Allora ho cominciato a cercarne uno in mezzo al mucchio di cavi, cavetti e vecchi alimentatori .
Sembra facile, ma trovare un alimentatore che abbia le stesse caratteristiche di un altro non è così immediato.
Tutti abbiamo in giro per casa vecchi alimentatori che non sappiamo più nemmeno per cos'erano, ma di solito non vanno mai bene quando ce ne serve uno.
Prima di tutto bisogna verificare che abbia lo stesso voltaggio e amperaggio, e già qui è una bella scommessa.

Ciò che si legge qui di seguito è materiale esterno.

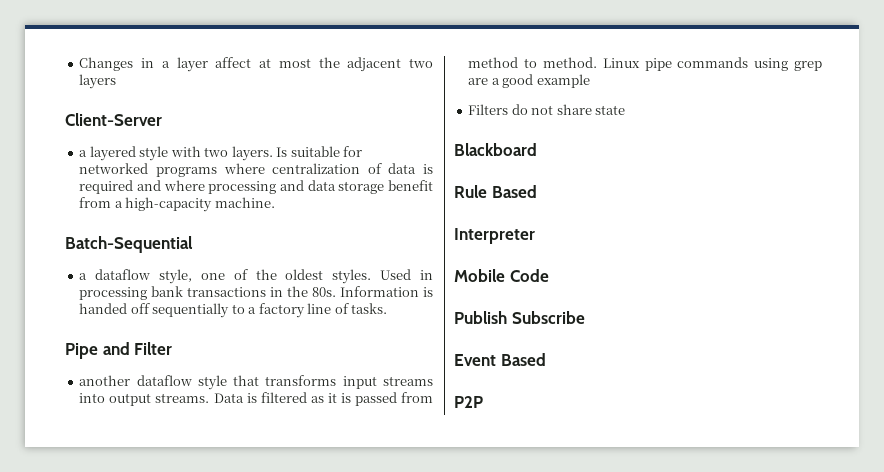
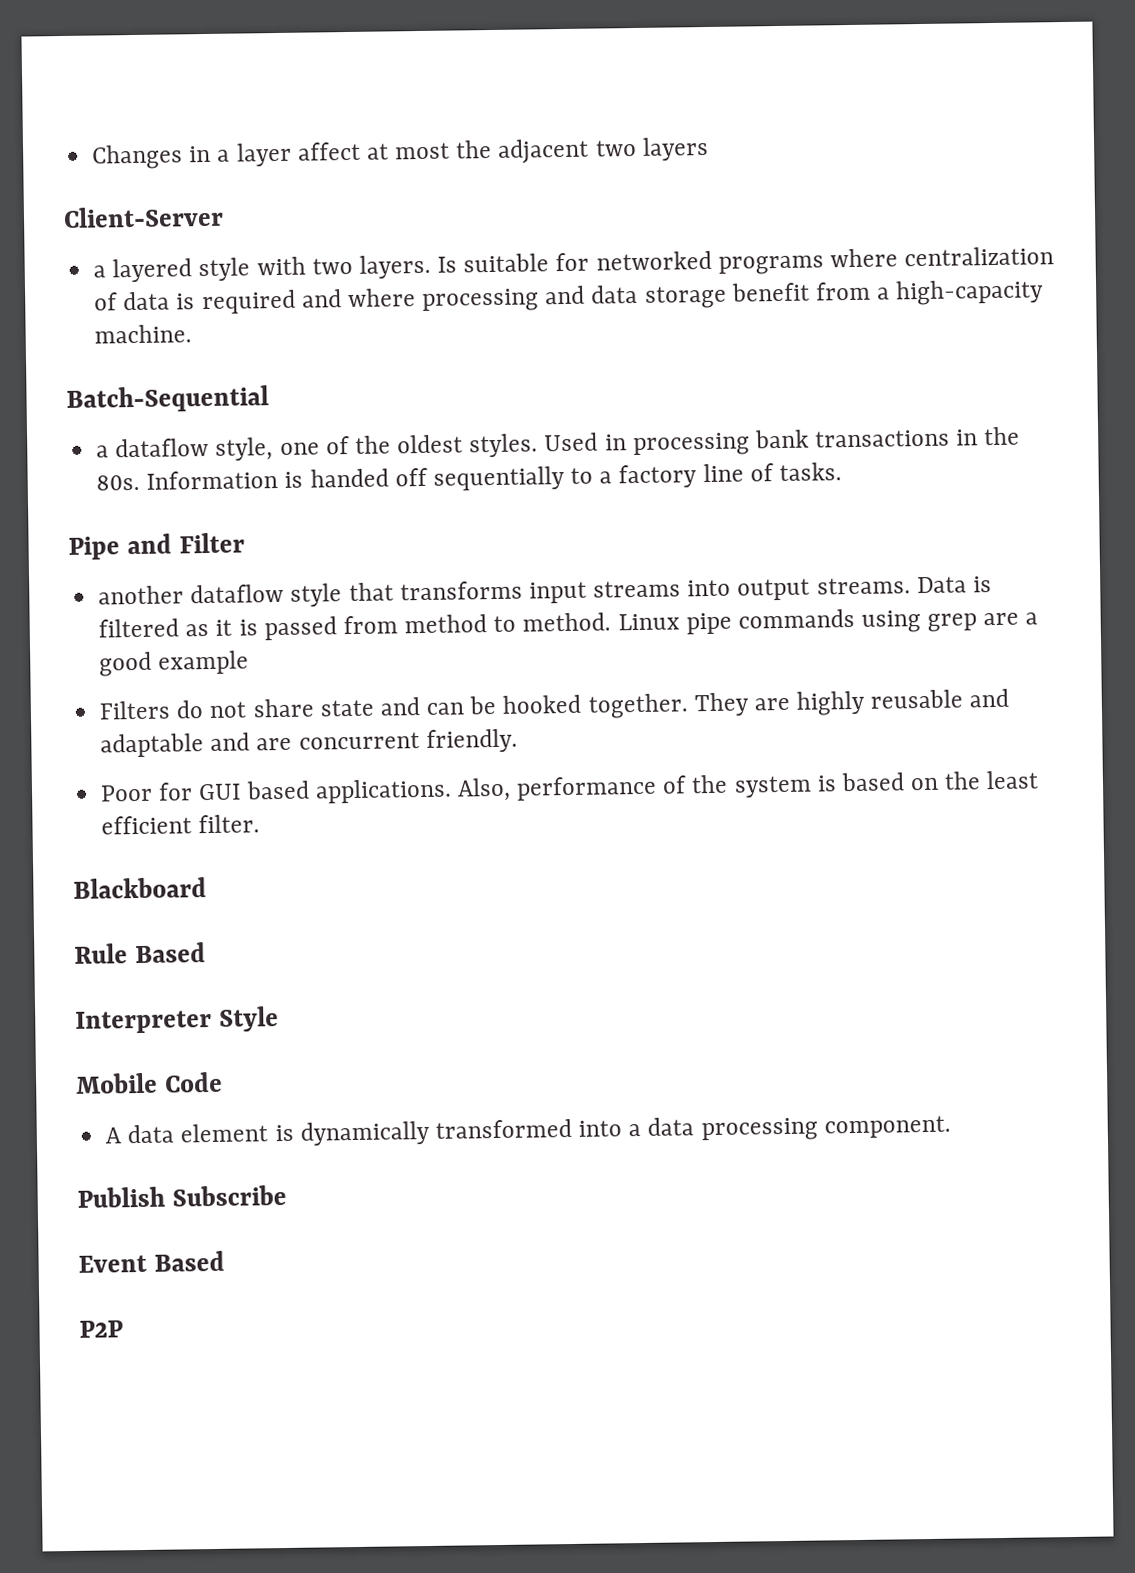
(626, 110) none -> [379,688,1010,719] [100,728,518,758] [100,770,1040,804] [101,814,261,835] and can be hooked together. They are highly reusable and adaptable and are concurrent friendly. // Poor for GUI based applications. Also, performance of the system is based on the least efficient filter.
(535, 236) none -> [218,1006,279,1032] Style
(549, 275) none -> [105,1115,951,1146] // A data element is dynamically transformed into a data processing component.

Ma quando finalmente se ne trova uno compatibile puoi essere quasi certo che poi non andrà bene lo spinotto.
E infatti è esattamente quello che è successo...
Come fare?
Beh, è entrato in gioco il mio spirito accrocchiatore.

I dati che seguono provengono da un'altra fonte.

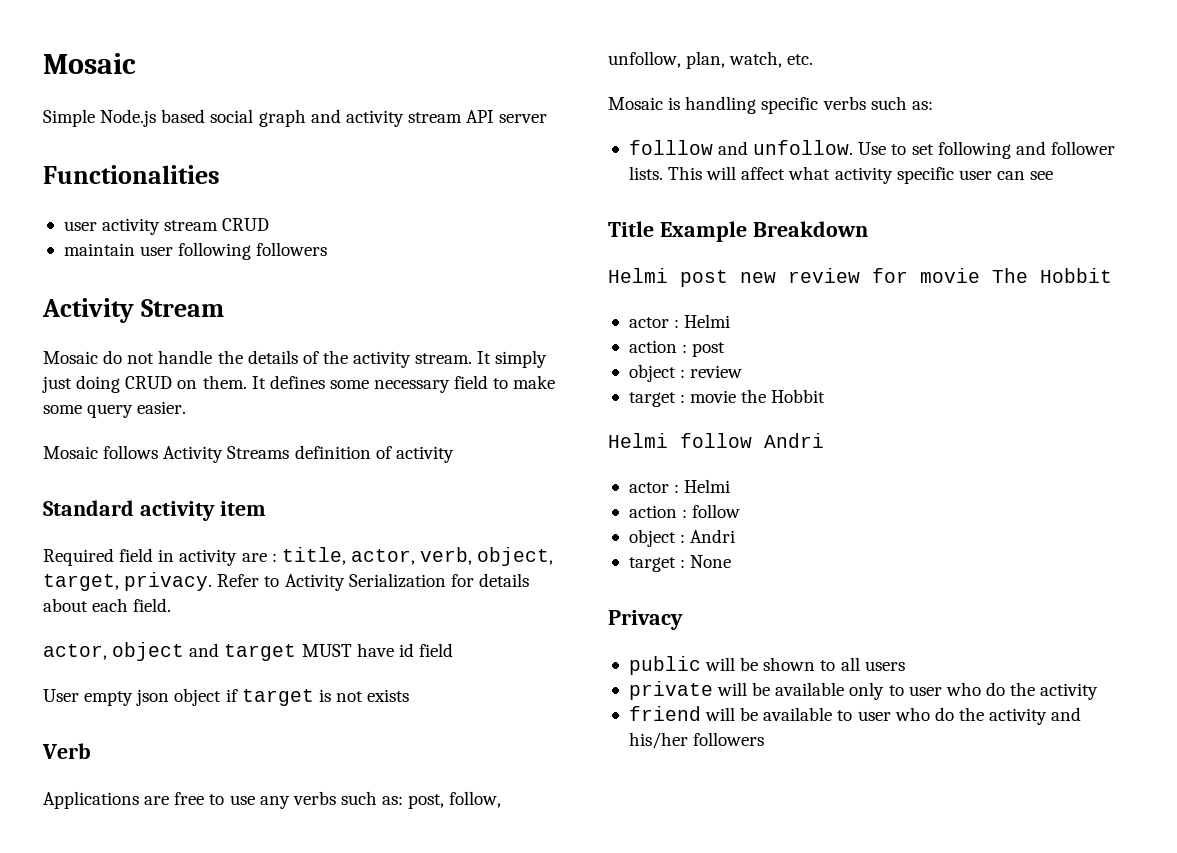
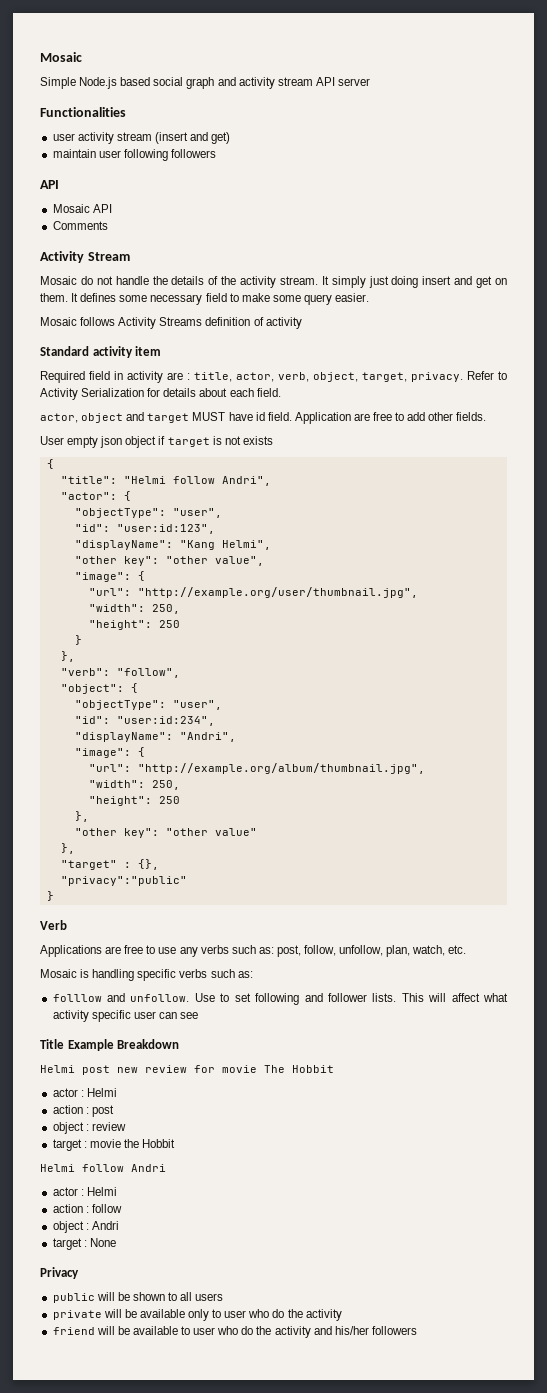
[222,218,270,231] CRUD -> [154,132,231,144] (insert and get)
(328, 249) none -> [40,180,59,189] [52,204,112,213] [52,221,108,230] // API // Mosaic API // Comments
[125,376,173,389] CRUD -> [422,276,493,288] insert and get
[418,643,453,657] field -> [267,412,487,424] field. Application are free to add other fields.
(410, 695) none -> [46,459,54,469] [60,476,271,486] [60,491,131,501] [74,508,222,518] [74,524,215,534] [74,540,271,550] [74,556,264,566] [74,571,145,582] [88,587,418,598] [88,604,180,614] [88,620,180,630] [74,635,82,645] [60,651,75,662] [60,668,180,678] [60,683,138,694] [74,700,222,710] [74,716,215,726] [74,732,236,742] [74,747,145,758] [88,763,425,774] [88,780,180,790] [88,796,180,806] [74,811,89,822] [74,828,257,838] [60,843,75,854] [60,859,159,870] [60,876,187,886] [46,891,54,901] // { // "title": "Helmi follow Andri", // "actor": { // "objectType": "user", // "id": "user:id:123", // "displayName": "Kang Helmi", // "other key": "other value", // "image": { // "url": "http://example.org/user/thumbnail.jpg", // "width": 250, // "height": 250 // } // }, // "verb": "follow", // "object": { // "objectType": "user", // "id": "user:id:234", // "displayName": "Andri", // "image": { // "url": "http://example.org/album/thumbnail.jpg", // "width": 250, // "height": 250 // }, // "other key": "other value" // }, // "target" : {}, // "privacy":"public" // }

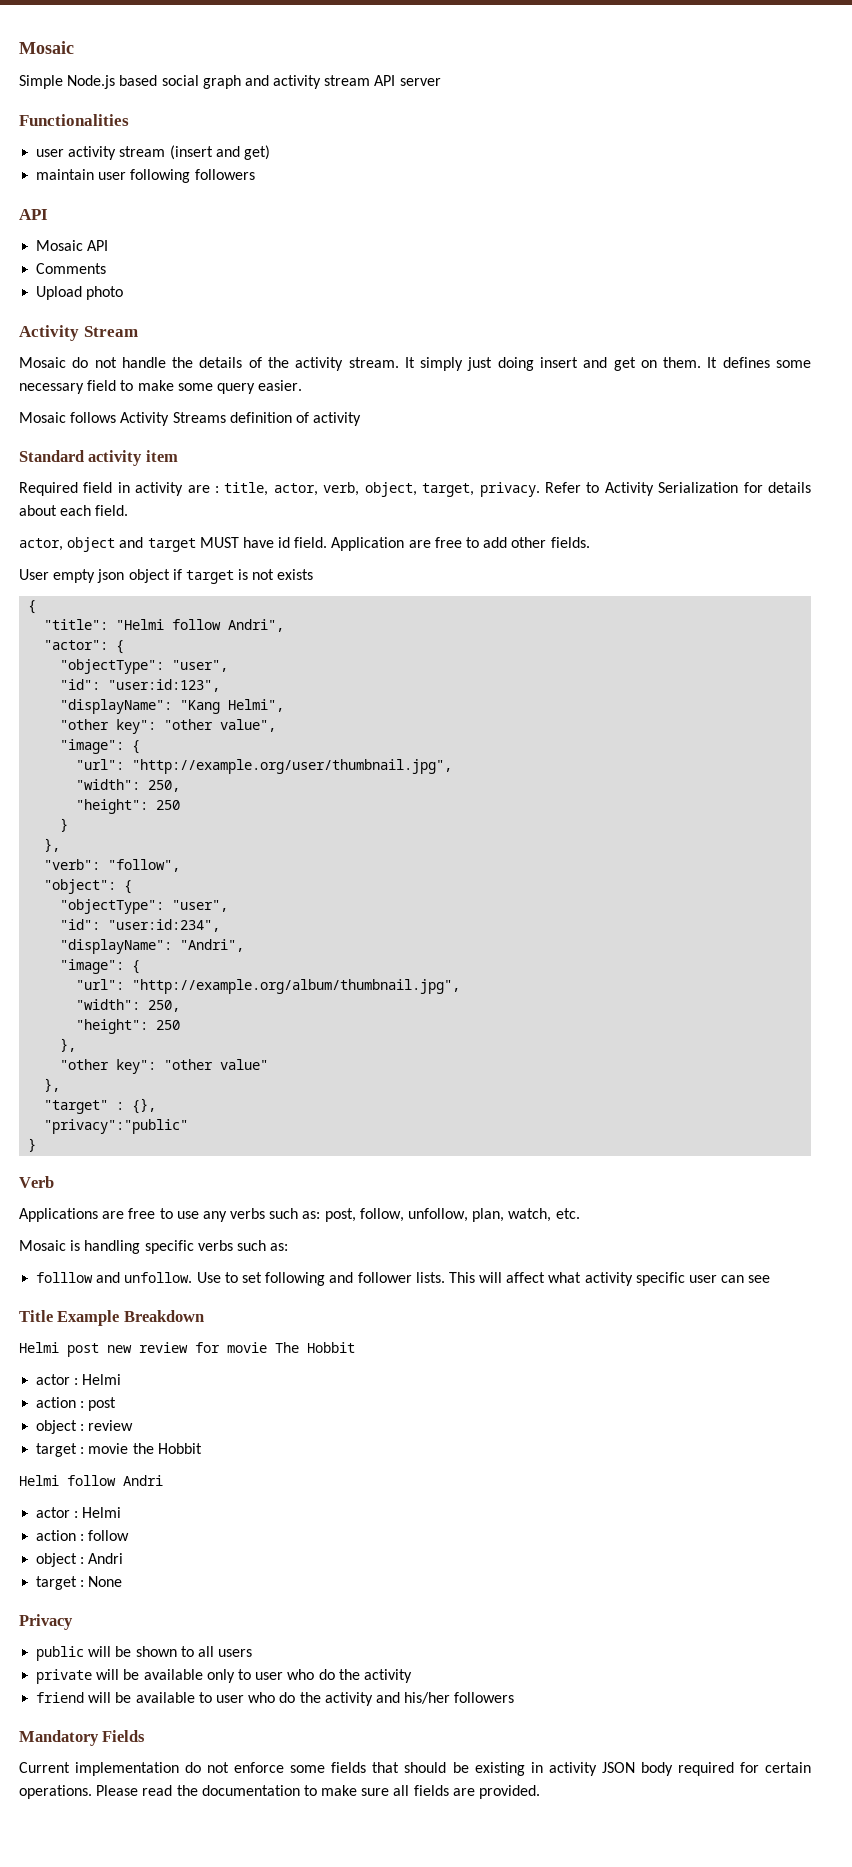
(108, 225) none -> [36,286,124,300] // Upload photo
(417, 1330) none -> [19,1730,146,1746] [19,1762,811,1776] [19,1785,541,1799] // Mandatory Fields // Current implementation do not enforce some fields that should be existing in activity JSON body required for certain operations. Please read the documentation to make sure all fields are provided.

Visto che lo spinotto non si può sostituire ho tagliato via lo spinotto sbagliato dall'alimentatore che ho trovato, ho tagliato via l'alimentatore rotto dall'altro cavo e ho attaccato insieme i pezzi rimasti. Ora c'è l'alimentatore "nuovo" o meglio "riciclato" con lo spinotto vecchio. Funziona e c'è anche il vantaggio che adesso il cavo è più lungo.
E poi tutti mi dicono che è inutile tenere da parte tutta quella cavetteria perchè non servirà mai, che sono uno di quegli accumulatori che non buttano mai via niente.
Invece ogni tanto capita di usarli! Visto?
Niente di che si tratta solo di attaccare insieme due cavi, ma è comunque uno di quegli accrocchi fortemente sconsigliati (come cambiare le spine agli apparecchi elettrici) che risolve problemi in modo comunque funzionante.